What you will do:
A verbatim repetition of the data below is requested, without images.

Itemized modification records:
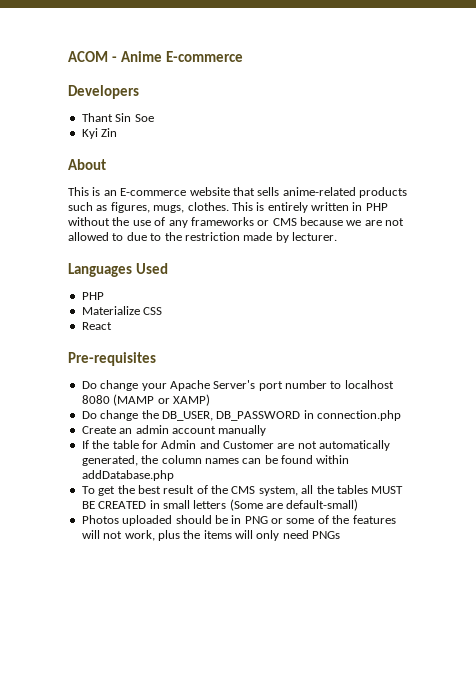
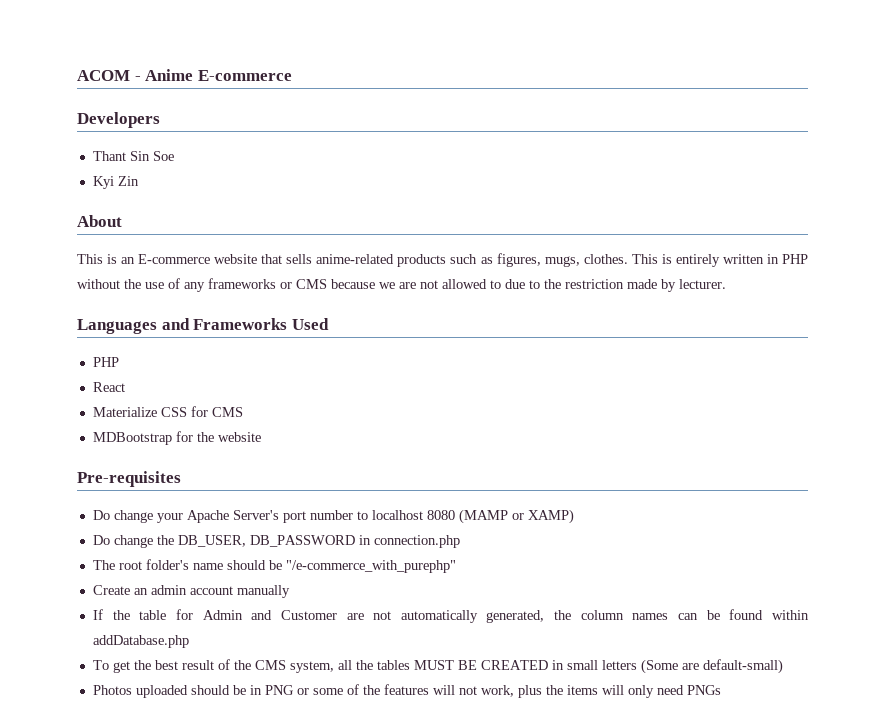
(132, 270) none -> [161,318,288,330] and Frameworks
(104, 296) none -> [92,382,125,392] // React
[81,322,112,330] // React -> [190,406,243,417] [92,431,261,445] for CMS // MDBootstrap for the website
(401, 415) none -> [92,559,456,573] // The root folder's name should be "/e-commerce_with_purephp"

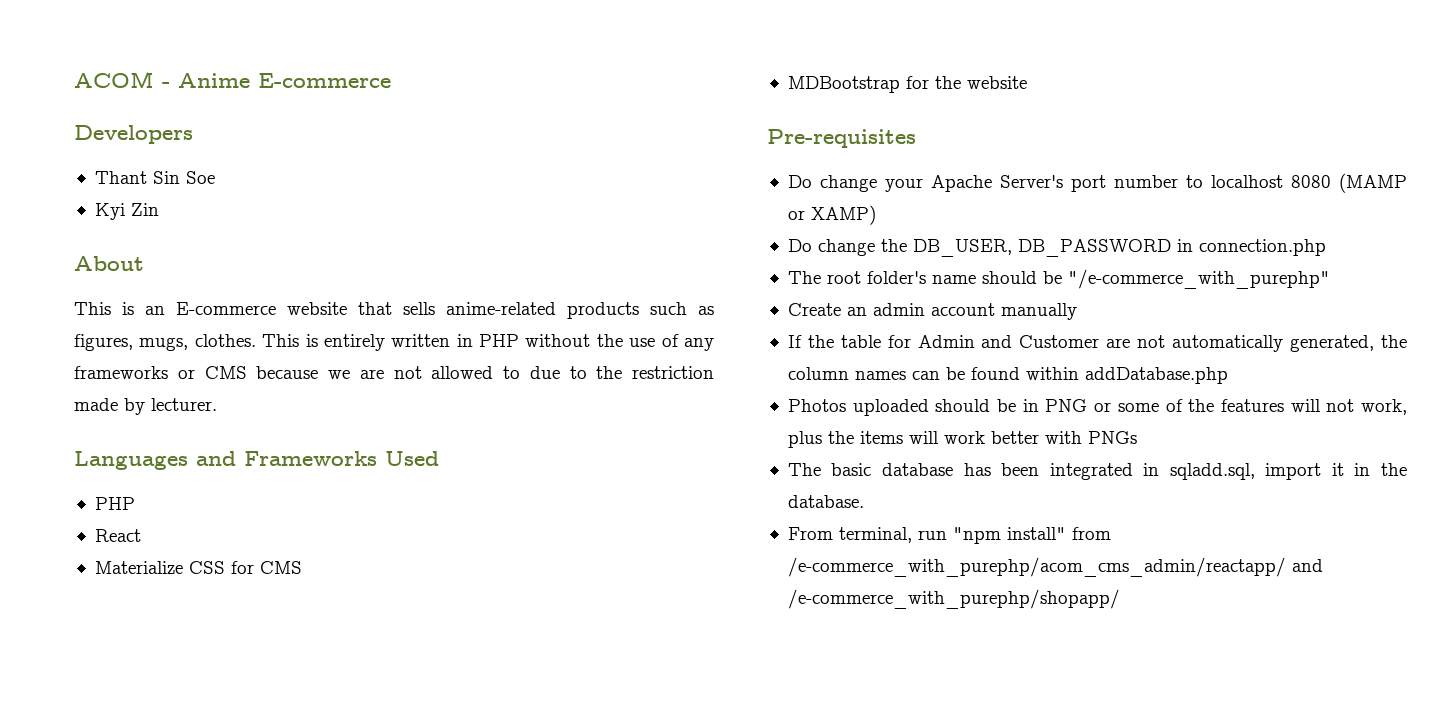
[92,659,783,674] // To get the best result of the CMS system, all the tables MUST BE CREATED in small letters (Some are default-small) -> (1228, 375) none
[627,685,721,698] only need PNGs -> [943,431,1137,444] [787,463,1407,480] [787,495,864,508] [787,527,1111,544] [787,557,1323,577] [787,589,1120,609] work better with PNGs // The basic database has been integrated in sqladd.sql, import it in the database. // From terminal, run "npm install" from /e-commerce_with_purephp/acom_cms_admin/reactapp/ and /e-commerce_with_purephp/shopapp/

Problem solution:
(132, 270) none -> [161,318,288,330] and Frameworks
(104, 296) none -> [92,382,125,392] // React
[81,322,112,330] // React -> [190,406,243,417] [92,431,261,445] for CMS // MDBootstrap for the website
(401, 415) none -> [92,559,456,573] // The root folder's name should be "/e-commerce_with_purephp"

[92,659,783,674] // To get the best result of the CMS system, all the tables MUST BE CREATED in small letters (Some are default-small) -> (1228, 375) none
[627,685,721,698] only need PNGs -> [943,431,1137,444] [787,463,1407,480] [787,495,864,508] [787,527,1111,544] [787,557,1323,577] [787,589,1120,609] work better with PNGs // The basic database has been integrated in sqladd.sql, import it in the database. // From terminal, run "npm install" from /e-commerce_with_purephp/acom_cms_admin/reactapp/ and /e-commerce_with_purephp/shopapp/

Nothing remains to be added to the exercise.